Admito que gosto imenso do
resultado da violência em Adília Lopes. Podem lhe ter batido, pode ela mesma
ter dado um beijinho ao chão com a testa, não me importa. A minha faculdade do
juízo ativa-se e atira foguetes, faz-me sentir o sangue a correr e uma vontade
absurda de viver. Entendimento e imaginação apresentam-se em palco para me dar
o maior espetáculo do gosto. Poesia tem esse fim; poesia é o holofote que encandeia
ou funde: se não for louca q.b., não exerce em nós coisa alguma. A noção de
prazer/desprazer pode ser definida como a sensação de algo, fora do neutro e da
tela branca em que adormecemos o corpo. É um estado de se sentir e, citando
Saramago (mais concretamente Clara, na peça de teatro "A segunda vida de
Francisco de Assis", 1987), «Se tens um coração de ferro, bom proveito.
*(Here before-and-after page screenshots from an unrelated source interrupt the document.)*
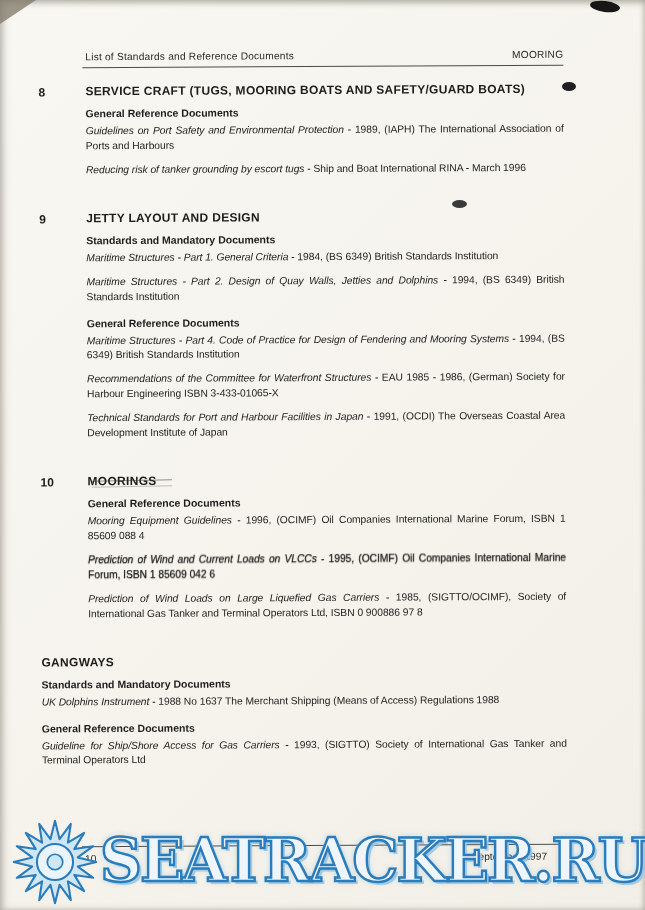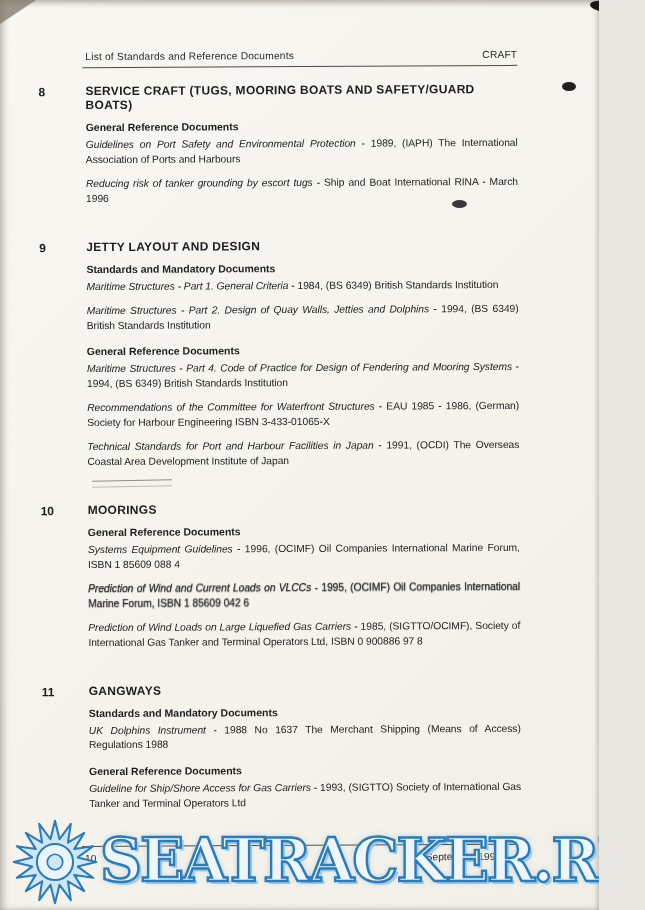--- a/index.html
+++ b/index.html
@@ -4,7 +4,7 @@
 <style>
   html,body{margin:0;padding:0;background:#e9e7e1;}
   .page{
-    position:relative;width:599px;height:910px;overflow:hidden;
+    position:relative;width:645px;height:910px;overflow:hidden;
     background:linear-gradient(135deg,#f8f7f2 0%,#f5f3ec 55%,#f1efe7 100%);
     font-family:"Liberation Sans","DejaVu Sans",sans-serif;color:#1d1d1d;
     box-shadow:inset 0 3px 6px rgba(110,105,92,.35), inset 4px 0 7px rgba(110,105,92,.28), inset -2px 0 4px rgba(110,105,92,.15);

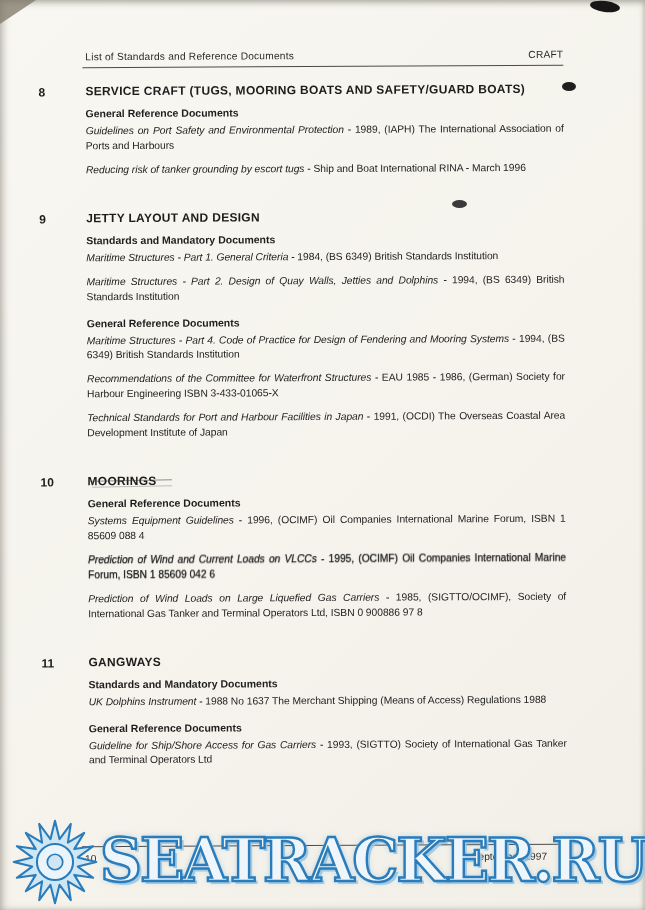--- a/index.html
+++ b/index.html
@@ -57,7 +57,7 @@
   <div class="content">
     <div class="hdr indent">
       <span>List of Standards and Reference Documents</span>
-      <span>CRAFT</span>
+      <span>MOORING</span>
     </div>
     <hr class="rule">
 

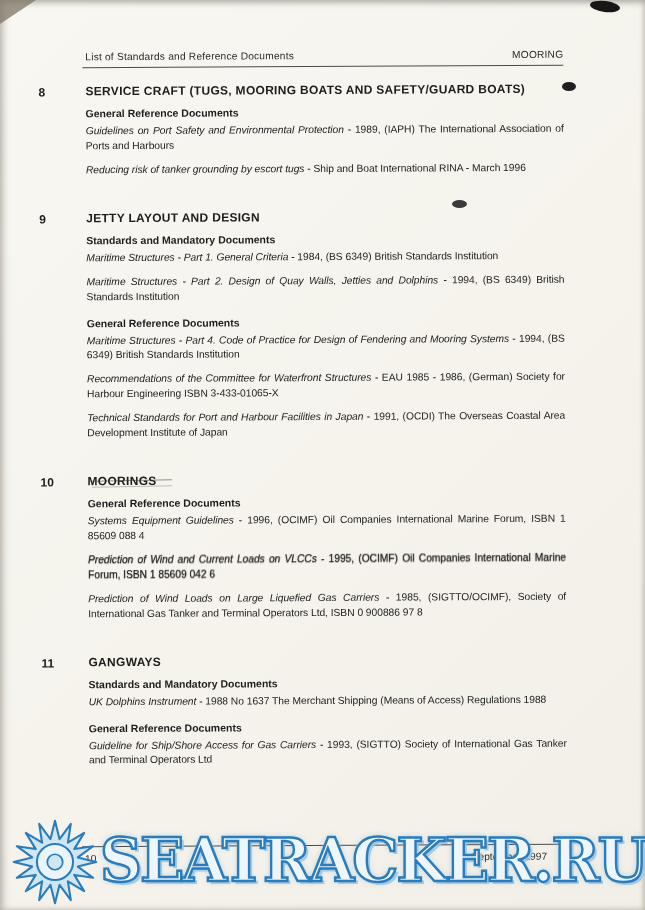--- a/index.html
+++ b/index.html
@@ -92,7 +92,7 @@
         <div class="secbody">
           <div class="sec-title">MOORINGS</div>
           <div class="grp-head" style="margin-top:0">General Reference Documents</div>
-          <p class="item"><span class="ttl">Systems Equipment Guidelines</span><span> - 1996, (OCIMF) Oil Companies International Marine Forum, ISBN 1 85609 088 4</span></p>
+          <p class="item"><span class="ttl">Mooring Equipment Guidelines</span><span> - 1996, (OCIMF) Oil Companies International Marine Forum, ISBN 1 85609 088 4</span></p>
           <p class="item degraded"><span class="ttl">Prediction of Wind and Current Loads on VLCCs</span><span> - 1995, (OCIMF) Oil Companies International Marine Forum, ISBN 1 85609 042 6</span></p>
           <p class="item"><span class="ttl">Prediction of Wind Loads on Large Liquefied Gas Carriers</span><span> - 1985, (SIGTTO/OCIMF), Society of International Gas Tanker and Terminal Operators Ltd, ISBN 0 900886 97 8</span></p>
         </div>

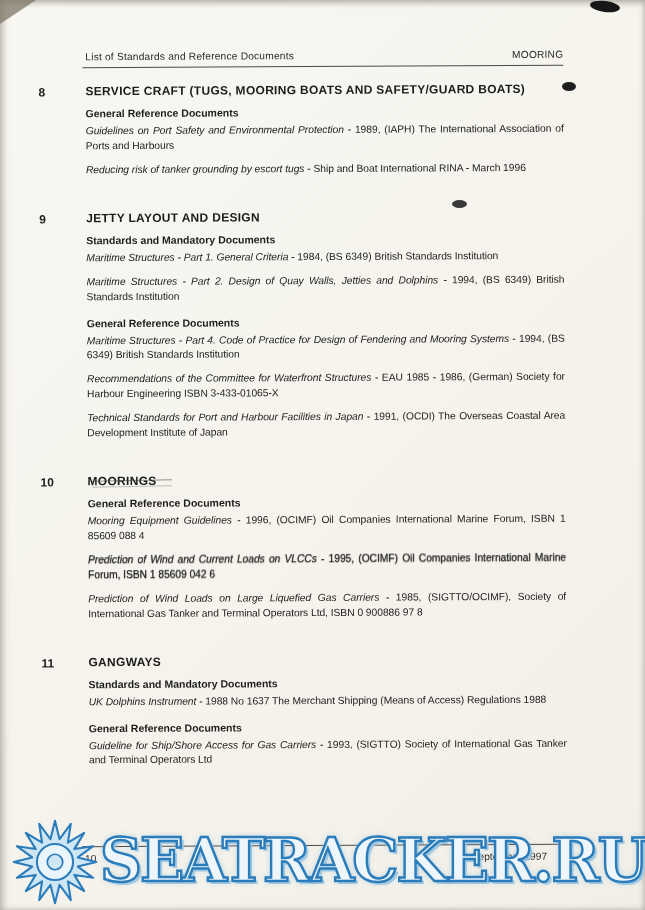--- a/index.html
+++ b/index.html
@@ -99,7 +99,6 @@
       </div>
 
       <div class="section">
-        <div class="num">11</div>
         <div class="secbody">
           <div class="sec-title">GANGWAYS</div>
           <div class="grp-head" style="margin-top:0">Standards and Mandatory Documents</div>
O
meu, fizeram-no de carne, e sangra todo dia».
Não venho em defesa específica de
Adília Lopes, nem do seu transtorno esquizoafetivo diagnosticado, antes venho
em prol da arte que causa reação, dos poemas que nos fazem duvidar se todos os
cérebros albergam sinapses. Sou muito nova para ter certezas na vida, porém,
sei que só vivo para sentir. Caso contrário, já teria comido laranjas e bebido
um copo de leite à noite, resultando na comprovação do mito de morte certa. Até
a minha morte seria uma dúvida, com fim esclarecido, com sensação de prazer.